NEW YORK (Reuters Health) - Women who enjoy an occasional handful of almonds or walnuts or a serving of peanut butter may have a lower risk for developing type 2 diabetes than women who rarely eat such food, Harvard researchers report in a study released Tuesday.

Women who ate about 5 ounces of nuts a week had a diabetes risk 27% lower than women who never or rarely ate nuts, according to the report in the November 27th issue of the Journal of the American Medical Association. Women who ate between 1 ounce and 4 ounces of nuts a week had a 16% lower risk, even when they had other diabetes risk factors.

While more research is needed to confirm the findings, the study suggests that unsaturated fats found in nuts may improve the body's ability to use insulin and regulate blood glucose (sugar). Previous research has shown that eating nuts may be associated with a lower risk of heart disease, which is also affected by insulin and blood sugar control.

However, the authors recommend that nuts, which are high in fat, be used as a substitute for other foods such as certain types of meat or refined grain products.
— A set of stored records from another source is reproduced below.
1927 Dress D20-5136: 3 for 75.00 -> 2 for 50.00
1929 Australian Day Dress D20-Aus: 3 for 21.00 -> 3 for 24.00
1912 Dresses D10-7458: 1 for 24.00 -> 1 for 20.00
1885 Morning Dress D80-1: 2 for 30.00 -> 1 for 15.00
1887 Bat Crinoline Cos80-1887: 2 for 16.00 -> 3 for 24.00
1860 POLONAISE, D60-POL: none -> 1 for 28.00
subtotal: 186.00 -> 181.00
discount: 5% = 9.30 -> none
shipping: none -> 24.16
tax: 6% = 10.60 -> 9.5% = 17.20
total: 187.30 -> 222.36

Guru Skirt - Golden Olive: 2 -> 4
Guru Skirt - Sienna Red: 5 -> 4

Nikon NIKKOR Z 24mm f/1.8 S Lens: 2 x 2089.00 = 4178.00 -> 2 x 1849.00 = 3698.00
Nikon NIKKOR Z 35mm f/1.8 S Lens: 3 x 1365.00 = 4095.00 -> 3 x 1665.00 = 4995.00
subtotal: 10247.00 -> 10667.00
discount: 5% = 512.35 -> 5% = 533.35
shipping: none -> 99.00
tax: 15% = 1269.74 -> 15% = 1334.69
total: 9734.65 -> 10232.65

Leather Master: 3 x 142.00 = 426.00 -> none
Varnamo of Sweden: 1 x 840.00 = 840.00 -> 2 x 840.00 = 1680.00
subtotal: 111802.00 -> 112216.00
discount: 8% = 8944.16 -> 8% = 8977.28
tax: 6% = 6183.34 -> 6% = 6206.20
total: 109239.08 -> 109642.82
Adding calories to the diet makes weight gain more likely, which can raise the risk of both type 2 diabetes and heart disease, they note.

"To avoid increasing caloric intake, regular nut consumption can be recommended as a replacement for consumption of refined grain products or red or processed meats," conclude Dr. Rui Jiang from Harvard School of Public Health in Boston, Massachusetts, and colleagues.

Their study included nearly 84,000 female nurses living in the US, who filled out several questionnaires about their diet over 16 years. The women ranged from 34 to 59 years old when the study began, and had no history of diabetes, heart disease or cancer.

According to the results, women who ate the most 1-ounce servings of nuts and peanut butter were the least likely to develop type 2 diabetes. For instance, women who reported never or rarely eating these foods had no change in risk, while those who ate at least 5 1-ounce servings of nuts or peanut butter weekly cut their risk by at least 20%.

Women who included between 1-4 ounces of nuts in their weekly diet reduced their diabetes risk by 16%, and those who reported eating less than 1 ounce of nuts a week had an 8% lower risk for the disease.

Although women who consumed more nuts tended to weigh less, exercise more and smoke less than their peers who ate fewer servings of nuts, the association between nuts and diabetes risk remained regardless of body mass index (BMI), smoking and alcohol intake.

"Our potential benefits of increasing nut consumption in reducing type 2 diabetes risk," the study concludes.

Type 2 diabetes, the most common form of the disease, is often linked to obesity. Once seen almost exclusively in older adults, the disease is on the rise among adults and children in the US. Diabetes increases the risk of blindness, amputation, kidney failure, nerve damage and heart disease.

The study was funded by the National Institutes of Health.